Without including any pictures, reproduce all the lines below word for word.

### DATA

────────────────

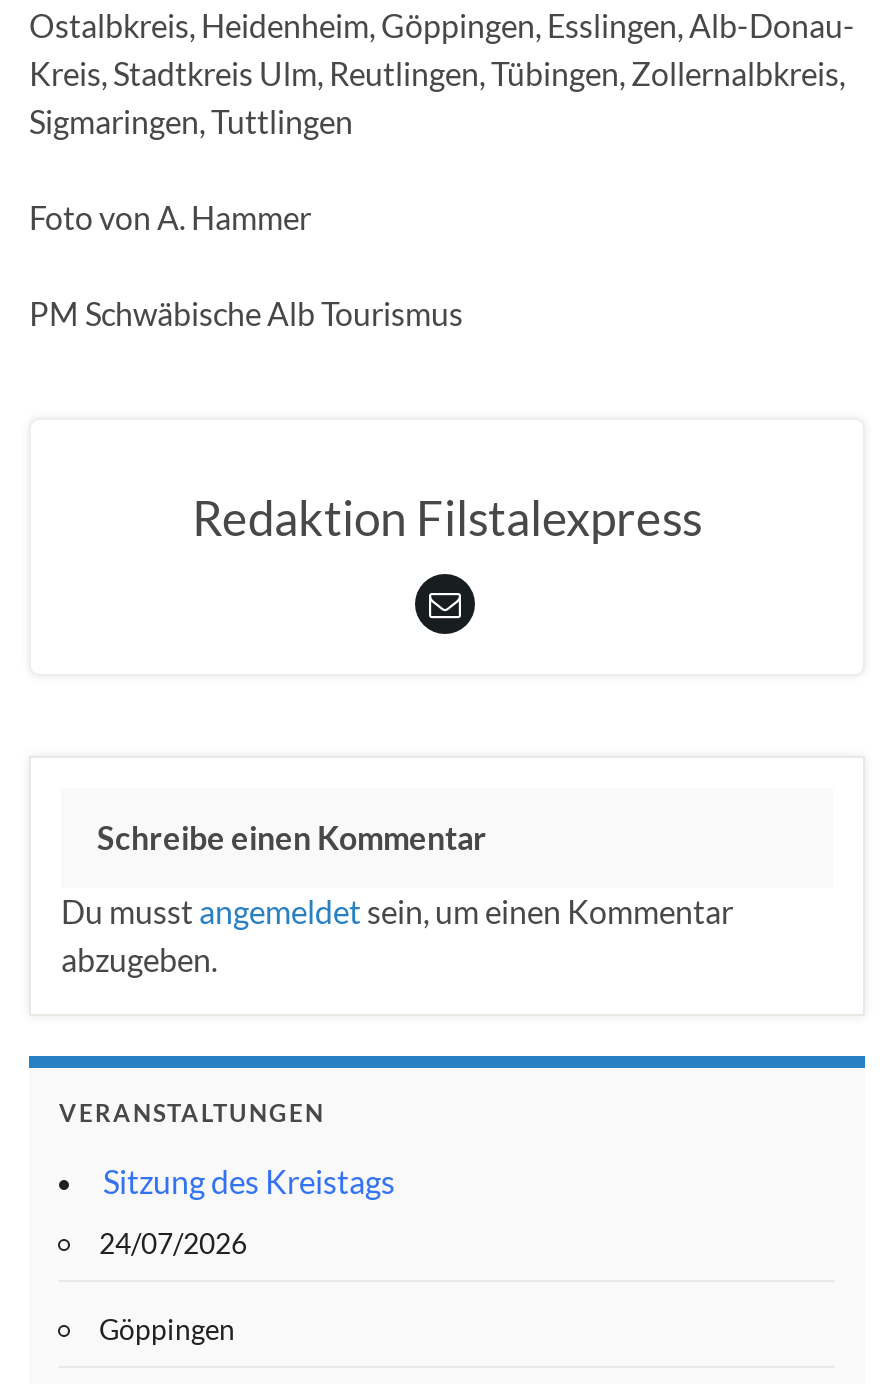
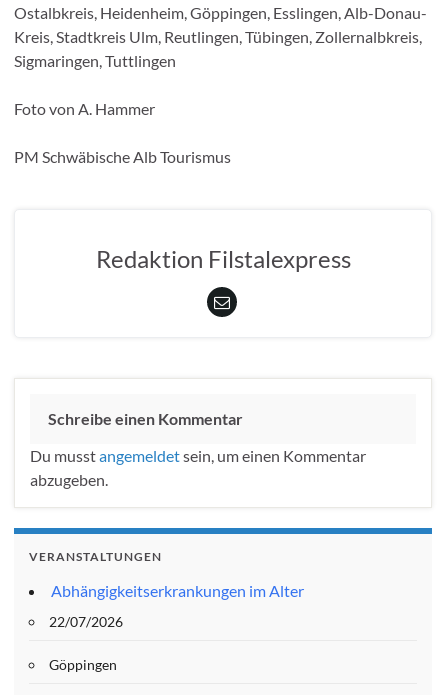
- Sitzung des Kreistags
+ Abhängigkeitserkrankungen im Alter

- 24/07/2026
+ 22/07/2026
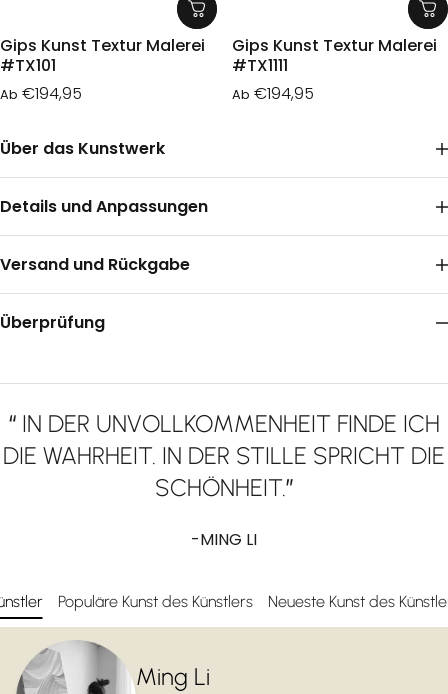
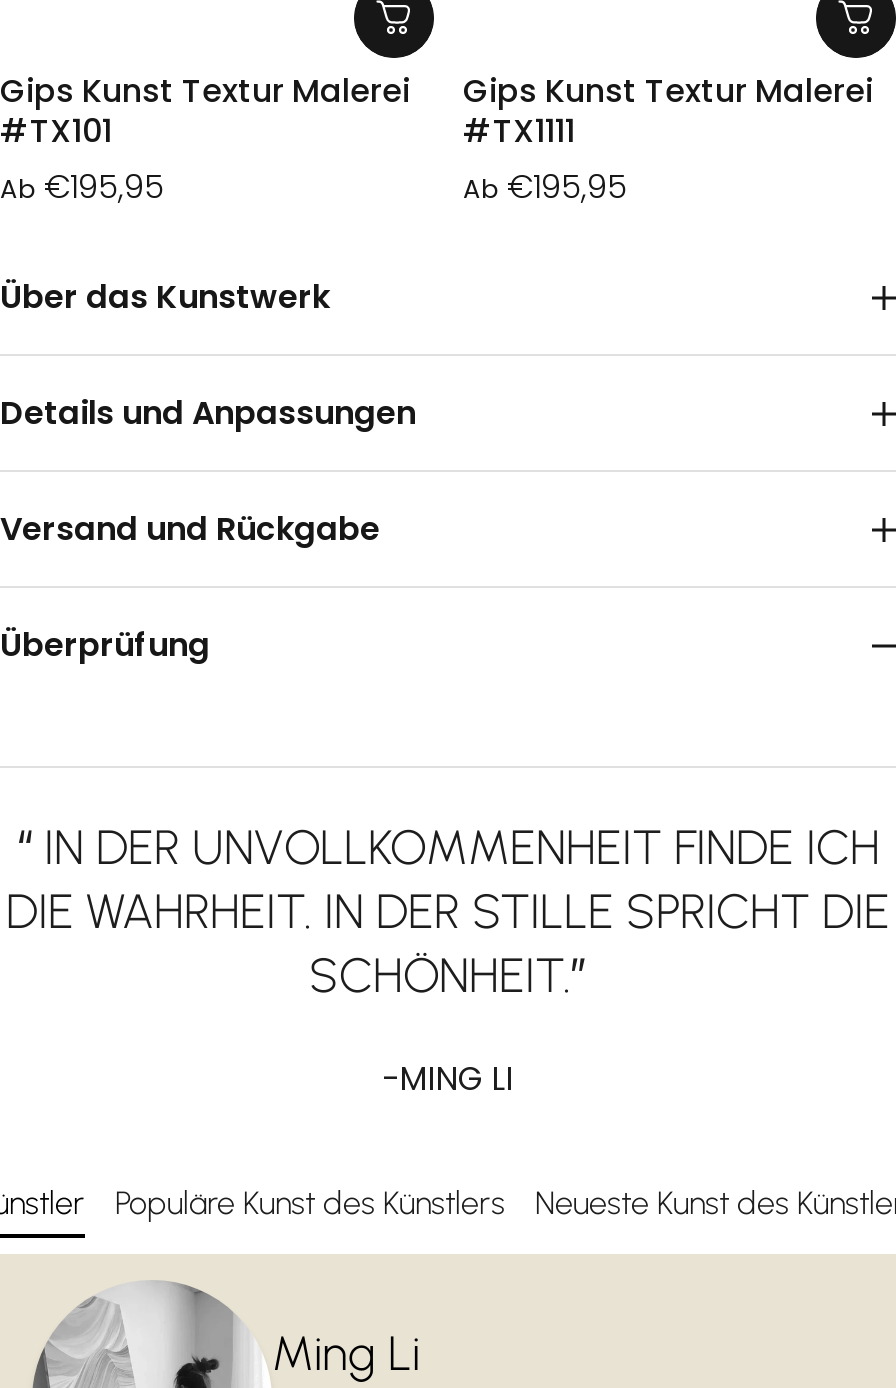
- Ab €194,95
+ Ab €195,95

- Ab €194,95
+ Ab €195,95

────────────────

### EXERCISE ANSWER
- Sitzung des Kreistags
+ Abhängigkeitserkrankungen im Alter

- 24/07/2026
+ 22/07/2026
- Ab €194,95
+ Ab €195,95

- Ab €194,95
+ Ab €195,95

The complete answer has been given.